Copia Lending has purchased a 105,000-square-foot office building in North San Jose for $23.7 million after its owner filed for bankruptcy to avoid foreclosure after defaulting on a $29 million loan.
An affiliate of the lender bought the vacant building at 10 West Tasman Drive after its owner, Heritage 10 West Tasman LLC, went belly up, the San Jose Mercury News reported.
The price was the value the lender estimated for the building when it took ownership of the office hub. The transaction works out to $226 per square foot.
The building, built in 1997, was once part of Cisco’s global headquarters.
Heritage 10 West Tasman bought the building in 2021 for $30 million, or $286 per square foot. Its leadership included Ji Wan Jung, Sung Hong, Samyang Development, Doo Pyo Lee, Daehyun Kang, Ji Young Kim and David Jankowitz, bankruptcy court records show.
The eight-year-old firm bills itself as manager of more than $1 billion worth of “technology-enabled alternative investments for endowments, foundations, hospitals, insurance companies and family offices.”
The ownership group filed for bankruptcy in a failed quest to ward off the foreclosure and loss of the building as well as its investment in the property.

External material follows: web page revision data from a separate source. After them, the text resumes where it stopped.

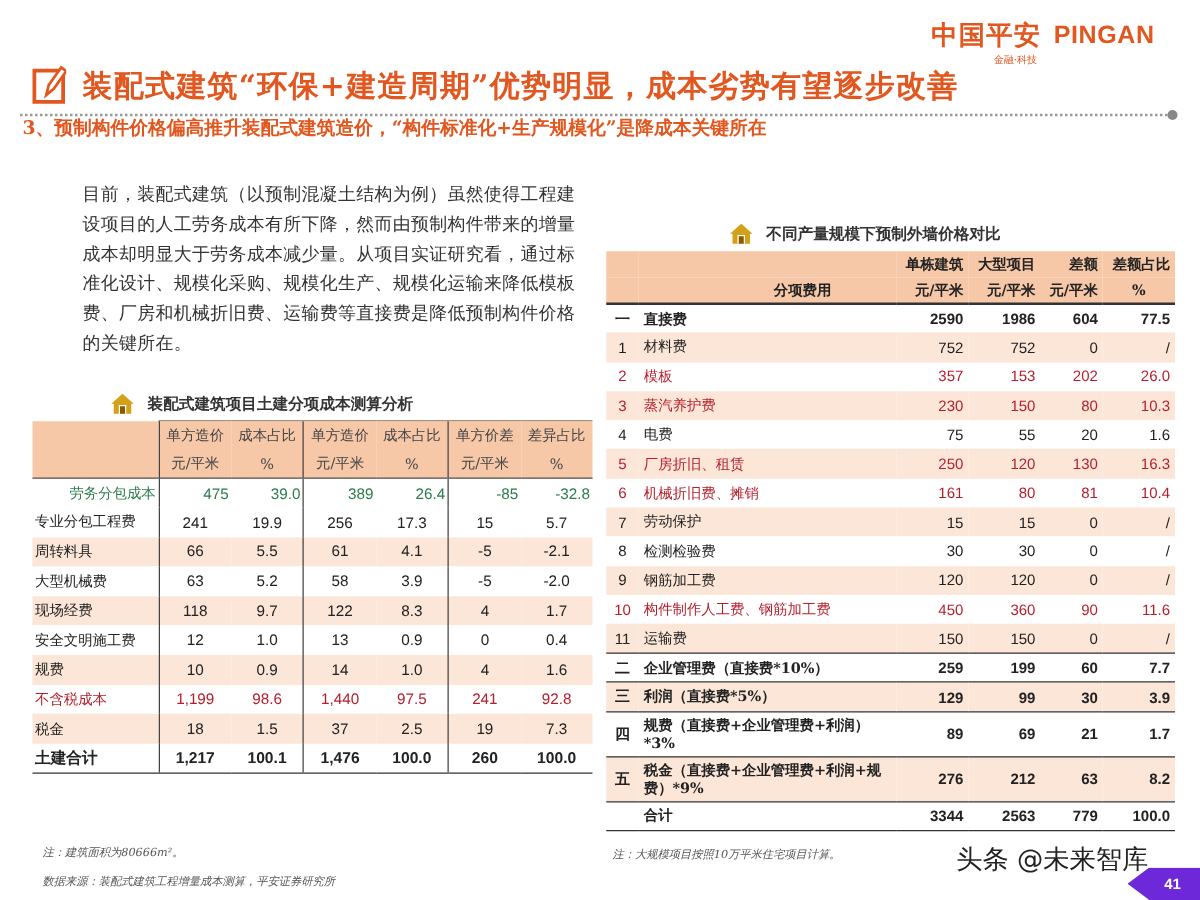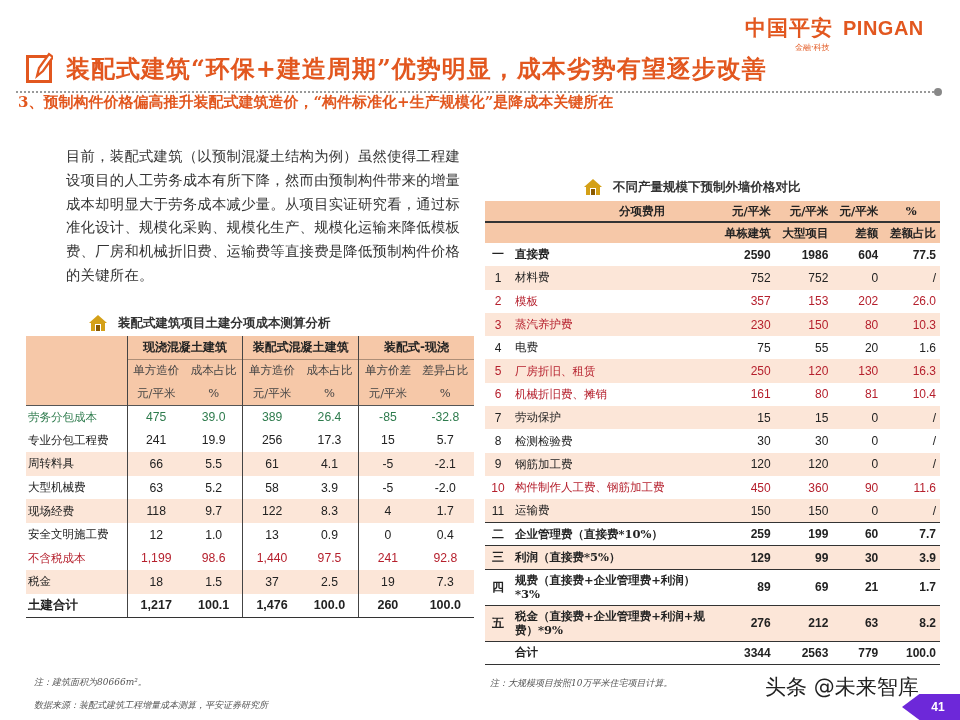--- a/index.html
+++ b/index.html
@@ -20,21 +20,21 @@
 .house{width:20px;height:18px;margin-right:10px;}
 table{position:absolute;border-collapse:collapse;font-family:"Liberation Sans",sans-serif;}
 #t1{left:26px;top:336px;width:448px;font-size:12.2px;}
 #t1 td{height:23.6px;text-align:center;padding:0 2px;}
 #t1 .hd td{background:#f6c8a8;height:23px;}
 #t1 .hd .h1{font-family:"DejaVu Serif",serif;font-weight:bold;font-size:12px;}
 #t1 .hd .h2{font-family:"DejaVu Serif",serif;font-size:11.5px;color:#444;}
 #t1 .lbl{text-align:left;font-family:"DejaVu Serif",serif;font-size:11.5px;width:101px;}
 #t1 .vsep{border-left:1px solid #444;}
 #t1 .band td{background:#fce6d8;}
-#t1 .green td{color:#2e7b4d;}
+#t1 .green td{color:#2e7b4d;text-align:right;}
 #t1 .red td{color:#b51f2c;}
 #t1 .bold td{font-weight:bold;font-size:12.5px;}
 #t1 .bold .lbl{font-family:"DejaVu Serif",serif;}
 #t1 tr.topline td{border-top:1px solid #555;}
 #t1 tr.last td{border-bottom:1.5px solid #333;}
 #t1 .hsubline td.hx{border-top:1px solid #ad8e77;}
 .note{position:absolute;font-family:"DejaVu Serif",serif;font-style:italic;font-size:9px;color:#555;}
 #t2{left:485px;top:201px;width:455px;font-size:12px;}
 #t2 td{height:23.3px;padding:0 4px;text-align:right;}
 #t2 .hd td{background:#f6c8a8;height:21px;font-family:"DejaVu Serif",serif;font-weight:bold;font-size:11.5px;}
@@ -81,26 +81,20 @@
   <svg class="house" viewBox="0 0 20 18">
       <path d="M10 1 L19 9 L17 9 L17 17 L3 17 L3 9 L1 9 Z" fill="#d4a017"></path>
       <rect x="7" y="10" width="6" height="7" fill="#fff"></rect>
       <rect x="8" y="11" width="4" height="6" fill="#8a5a00"></rect>
     </svg>
   <span>装配式建筑项目土建分项成本测算分析</span>
 </div>
 
 <table id="t1">
   <tbody>
-      <tr class="hd">
-    <td class="lbl"></td>
-    <td class="h1 vsep" colspan="2">现浇混凝土建筑</td>
-    <td class="h1 vsep" colspan="2">装配式混凝土建筑</td>
-    <td class="h1 vsep" colspan="2">装配式-现浇</td>
-  </tr>
   <tr class="hd hsubline">
     <td class="lbl"></td>
     <td class="h2 vsep hx">单方造价</td>
     <td class="h2 hx">成本占比</td>
     <td class="h2 vsep hx">单方造价</td>
     <td class="h2 hx">成本占比</td>
     <td class="h2 vsep hx">单方价差</td>
     <td class="h2 hx">差异占比</td>
   </tr>
   <tr class="hd">
@@ -161,20 +155,29 @@
       </tr>
       <tr class="">
         <td class="lbl">安全文明施工费</td>
         <td class="vsep">12</td>
         <td class="">1.0</td>
         <td class="vsep">13</td>
         <td class="">0.9</td>
         <td class="vsep">0</td>
         <td class="">0.4</td>
       </tr>
+      <tr class="band">
+        <td class="lbl">规费</td>
+        <td class="vsep">10</td>
+        <td class="">0.9</td>
+        <td class="vsep">14</td>
+        <td class="">1.0</td>
+        <td class="vsep">4</td>
+        <td class="">1.6</td>
+      </tr>
       <tr class="red">
         <td class="lbl">不含税成本</td>
         <td class="vsep">1,199</td>
         <td class="">98.6</td>
         <td class="vsep">1,440</td>
         <td class="">97.5</td>
         <td class="vsep">241</td>
         <td class="">92.8</td>
       </tr>
       <tr class="band">
@@ -205,35 +208,35 @@
   <svg class="house" viewBox="0 0 20 18">
       <path d="M10 1 L19 9 L17 9 L17 17 L3 17 L3 9 L1 9 Z" fill="#d4a017"></path>
       <rect x="7" y="10" width="6" height="7" fill="#fff"></rect>
       <rect x="8" y="11" width="4" height="6" fill="#8a5a00"></rect>
     </svg>
   <span>不同产量规模下预制外墙价格对比</span>
 </div>
 
 <table id="t2">
   <tbody>
-      <tr class="hd hdlast">
+      <tr class="hd">
+    <td class="num"></td>
+    <td class="name"></td>
+    <td>单栋建筑</td>
+    <td>大型项目</td>
+    <td>差额</td>
+    <td>差额占比</td>
+  </tr>
+  <tr class="hd hdlast">
     <td class="num"></td>
     <td class="name" style="text-align:center;font-weight:bold;padding-left:60px;">分项费用</td>
     <td>元/平米</td>
     <td>元/平米</td>
     <td>元/平米</td>
     <td style="text-align:center;">%</td>
-  </tr>
-  <tr class="hd">
-    <td class="num"></td>
-    <td class="name"></td>
-    <td>单栋建筑</td>
-    <td>大型项目</td>
-    <td>差额</td>
-    <td>差额占比</td>
   </tr>
   </tbody>
     <tbody id="t2body">
       <tr class="bold">
         <td class="num">一</td>
         <td class="name">直接费</td>
         <td>2590</td>
         <td>1986</td>
         <td>604</td>
         <td>77.5</td>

The date of the bankruptcy filing, as well as its outstanding debt, were not disclosed.
The investors had blamed a pandemic shift to remote work for a failure to lease the building.
“The pandemic and prolonged more rigorous lockdowns in California as well as the time it took for businesses to wind down on remote working and revert to a traditional working environment” undermined tenant interest in the building, the prior property owners stated in court filings.
The assessed value of the building in January was $51.3 million, or $489 per square foot, according to the Mercury News.
It’s not clear where Copia Lending is based, or whether it’s linked to The Copia Group, a lender based in Chicago.